Прорвало.
Он и сам бы не мог с твердой уверенностью сказать, почему. То ли это "хочу быть рядом с тобой" - "хочу", а не жертвенное "буду", то ли объятие - все-таки его можно касаться, он никакой не прокаженный, и не настолько уж грязный, и где-то мелькает надежда, что все, может быть, наладится...
А, может, так просто надо было. Просто пора было вылить поразительно большой как для одних суток поток эмоций.
Все-таки он был "домашним ребенком", как оказалось, и ничерта не подготовленным ко всей той подлости, которую может предложить мир. Все травмы, полученные в драках, перестрелки и даже трупы, казались теперь какой-то далекой детской игрой, в которой бывало, конечно, больно и неприятно, но можно было, поддерживая игровой образ, подняться, утереть нос, перемотать разбитую коленку носовым платком и бежать дальше. Тра-та-та-та, кто последний - тот и кэч! Тра-та-та, я в домике! Я буду муж, ты будешь жена, вот тебе листики-деньги, приготовь куличик к ужину. У него всегда был выбор, даже тогда, когда он говорил, что его нет. Он мог не торговать стволами, мог не помогать Адриану в его нарко-бизнесе, мог не тусить со всякими "айма криминал". Его семья не бедствовала, да и сам он не голодал ни разу в жизни. "Нет денег" - это "я выпью всего один бокал пива в клубе", это "я проедусь на автобусе или пройдусь пешком, а не возьму такси", "я приготовлю сам или схожу к родителям вместо того, чтобы зайти в кафе". И единственное в его жизни предательство - это мать, которая отправилась решать за него, для его же блага и с которой они так толком и не поговорили, не смогли услышать друг друга.
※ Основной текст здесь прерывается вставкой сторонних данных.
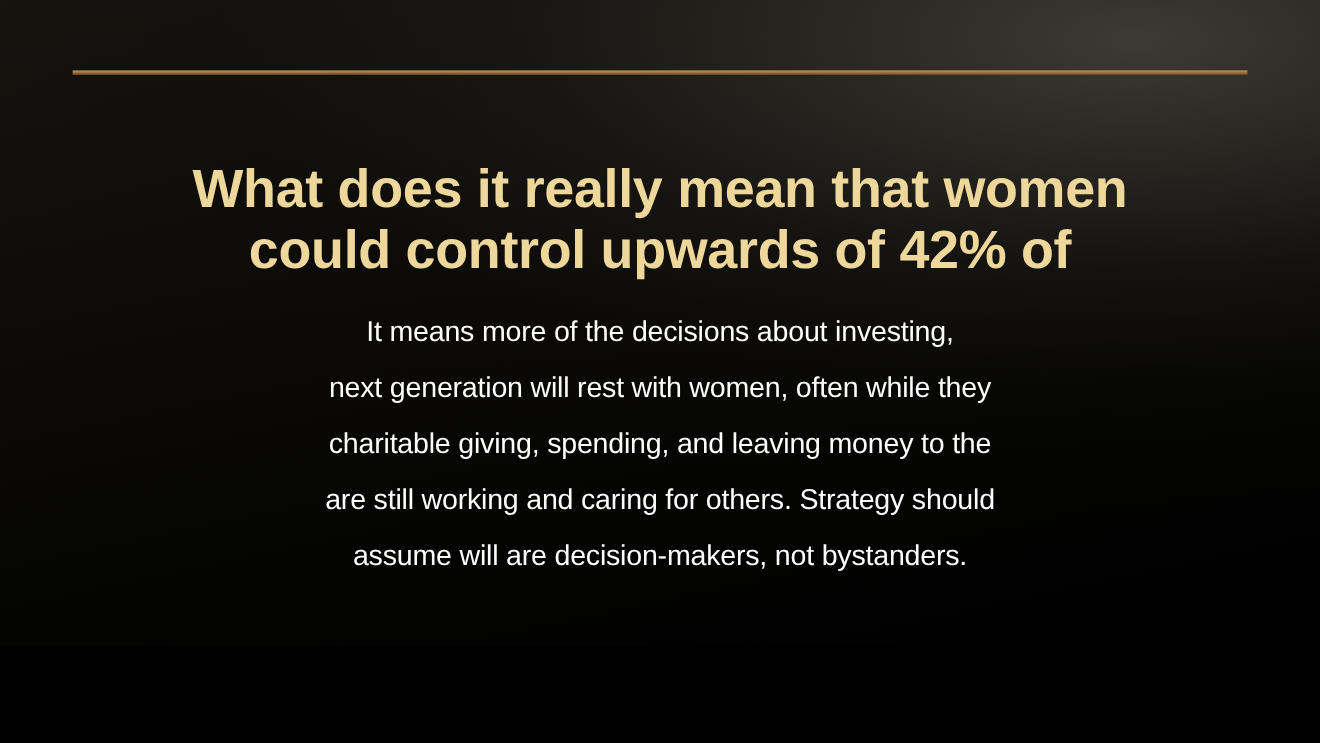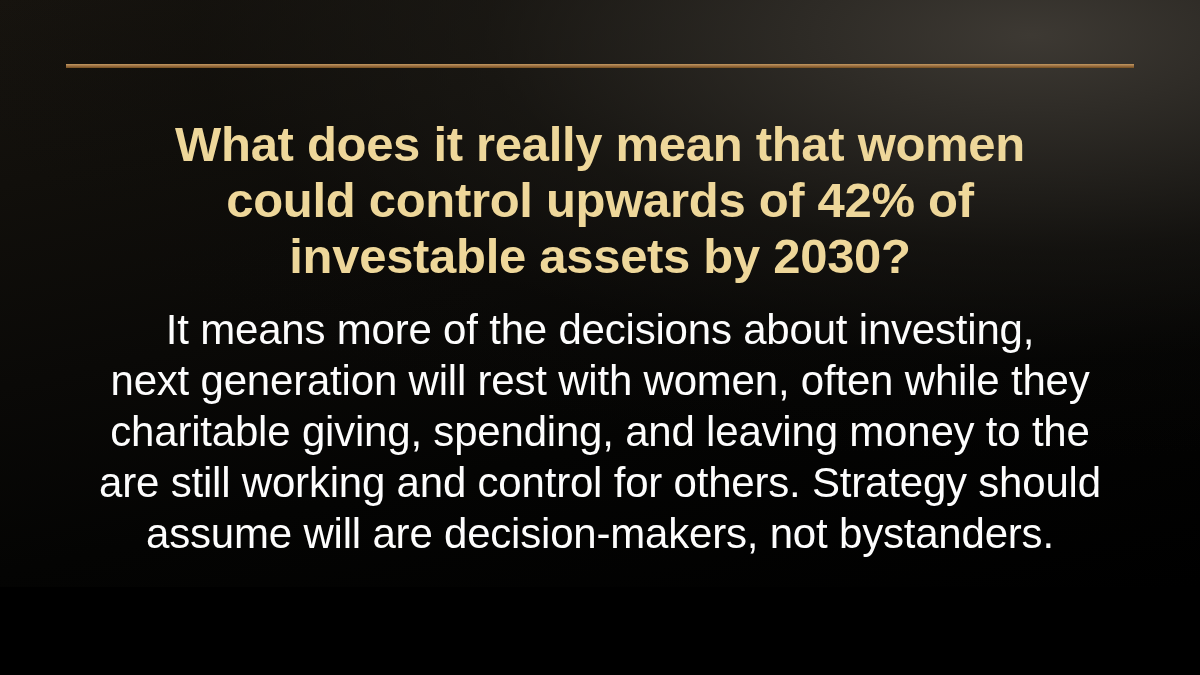"investable assets by 2030?" span.hl-line { html: <span>investable assets by 2030?</span> -> none }
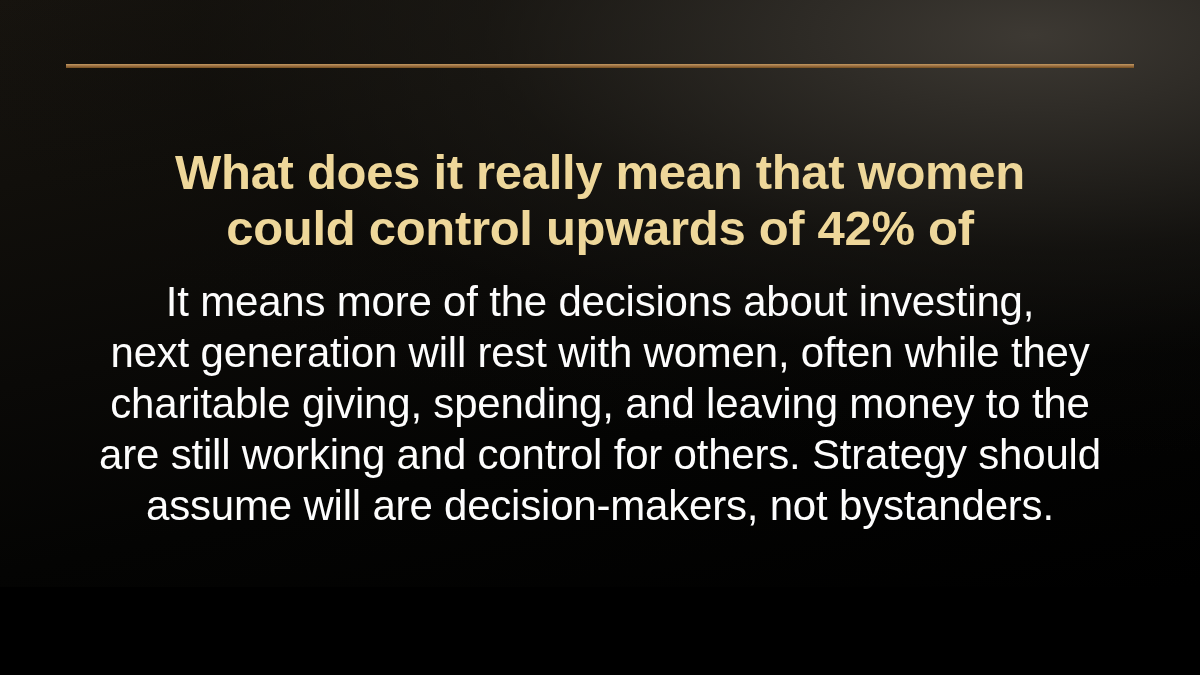"It means more of the" .body-copy { font-size: 42px -> 26px }
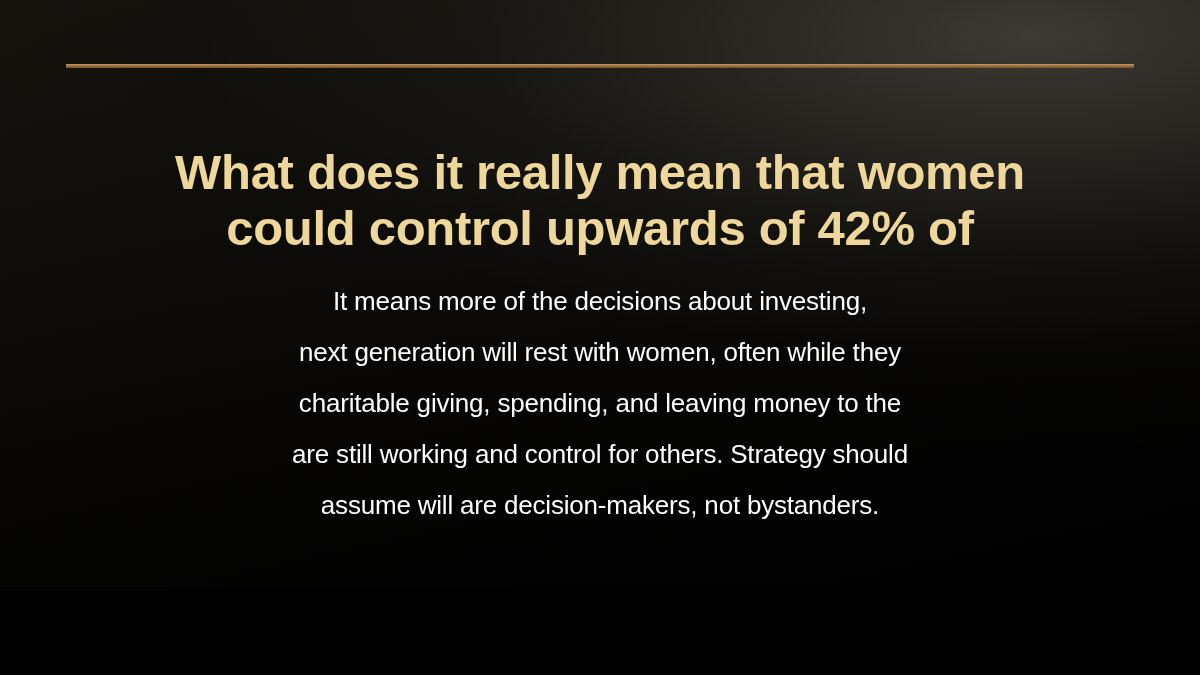"are still working and control" span.bd-line { text: control -> caring }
Он нихрена не знал жизни, для него это всё было игрой - и теперь с ужасающей ясностью он это понимал.
Удачливый и обаятельный, он посчитал себя баловнем судьбы и ломанулся на другой конец огромной страны за любовью, счастьем и новой жизнью и сходу вляпался в такое дерьмо, о котором раньше не имел ни малейшего представления. Раньше все заканчивалось хорошо. Раньше все было почти как в кино. Жутко увлекательно! Маньяк, которого он успешно пережил, и Блейн, и авария с Мэттом... было не скучно, это уж точно. Увлекательное кино для детей. Ребенок сунулся на север и попал в мясорубку, к которой и близко не был готов. Черт, да ему раньше никогда настолько больно и страшно не делали! Его и до потери-то сознания ни разу не били!..
...а рядом только один человек, и тот может только смотреть, как Макс пытается собрать куски собственной психики и привычного мироустройства с окровавленного асфальта. В этом нет вины Мэтта. Он действительно ничего не мог сделать.
Макс вдруг рванулся навстречу, крепко обнял, утыкаясь лицом в грудь - колючий свитер, но какая разница.
Сейчас были не важны привычные правила игры, что он типа крутой бандитос и должен держать морду кирпичом - да какой он, в пизду, крутой бандитос, он так, ролевичок, который из себя что-то изображал, а по сути - домашний ребенок, которого впервые в жизни отлупили по-взрослому, нечестно, несправедливо, ни за что, и игры закончились, всё, мальчик, добро пожаловать в реальный мир. Никто не обещал, что будет честно, что будет красиво и что ты не сдохнешь молодым.
И домашник ребенок сейчас плакал на чужой груди - беззвучно и горько.
Только где-то глубоко внутри поднимало голову нечто. Или некто. Постарше, много циничнее и злее. По-настоящему злее, а не потому что по роли прописано. "Это последний раз, когда ты ревешь, Макс", - говорил этот некто, - "Потом ты либо станешь сильнее, либо сдохнешь".
А пока он захлебывался слезами и бормотал что-то глупое, банальное до безобразия, мешанина из "я тебя очень люблю и очень боюсь потерять, потому что я теперь грязный, ты не захочешь" и "я не знаю что делать и как дальше, я ничего не мог сделать, вообще ничего, это так нечестно, так неправильно, блядь, ну почему я, ну за что, это мерзко, блядь, это больно, это пиздец как больно и мерзко, я в зеркало смотреть не могу, я на тебя смотреть не могу...".
"Что нам делать, Мэтт. Как нам дальше, а?.. " - между затихающими уже всхлипываниями.